> _Itemized modification records_
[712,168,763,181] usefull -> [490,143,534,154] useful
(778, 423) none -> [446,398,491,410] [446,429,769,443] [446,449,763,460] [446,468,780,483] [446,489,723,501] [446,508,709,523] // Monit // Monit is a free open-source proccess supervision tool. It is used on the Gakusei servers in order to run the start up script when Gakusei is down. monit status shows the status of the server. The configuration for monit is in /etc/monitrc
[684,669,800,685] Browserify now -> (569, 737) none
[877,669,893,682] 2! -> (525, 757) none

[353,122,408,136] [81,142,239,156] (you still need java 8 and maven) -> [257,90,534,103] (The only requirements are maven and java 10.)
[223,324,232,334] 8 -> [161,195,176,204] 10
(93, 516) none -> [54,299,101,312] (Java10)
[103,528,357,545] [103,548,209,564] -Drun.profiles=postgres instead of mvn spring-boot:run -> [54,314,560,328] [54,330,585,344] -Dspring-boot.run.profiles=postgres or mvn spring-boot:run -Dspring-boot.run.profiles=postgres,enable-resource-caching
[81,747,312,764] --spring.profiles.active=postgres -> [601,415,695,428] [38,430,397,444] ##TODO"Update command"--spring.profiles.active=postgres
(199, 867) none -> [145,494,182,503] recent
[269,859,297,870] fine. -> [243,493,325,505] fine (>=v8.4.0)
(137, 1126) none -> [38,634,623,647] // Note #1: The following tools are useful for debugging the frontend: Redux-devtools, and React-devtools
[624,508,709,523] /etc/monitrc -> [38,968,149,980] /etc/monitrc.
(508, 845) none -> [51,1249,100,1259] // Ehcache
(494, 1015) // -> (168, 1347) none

> _Activity_
Only the lines from the one containing "[81,747,312,764] --spring.profiles.active=postgres ->" through the last line of the records are to be set down, exactly as they appear.

> _Answer space_
[81,747,312,764] --spring.profiles.active=postgres -> [601,415,695,428] [38,430,397,444] ##TODO"Update command"--spring.profiles.active=postgres
(199, 867) none -> [145,494,182,503] recent
[269,859,297,870] fine. -> [243,493,325,505] fine (>=v8.4.0)
(137, 1126) none -> [38,634,623,647] // Note #1: The following tools are useful for debugging the frontend: Redux-devtools, and React-devtools
[624,508,709,523] /etc/monitrc -> [38,968,149,980] /etc/monitrc.
(508, 845) none -> [51,1249,100,1259] // Ehcache
(494, 1015) // -> (168, 1347) none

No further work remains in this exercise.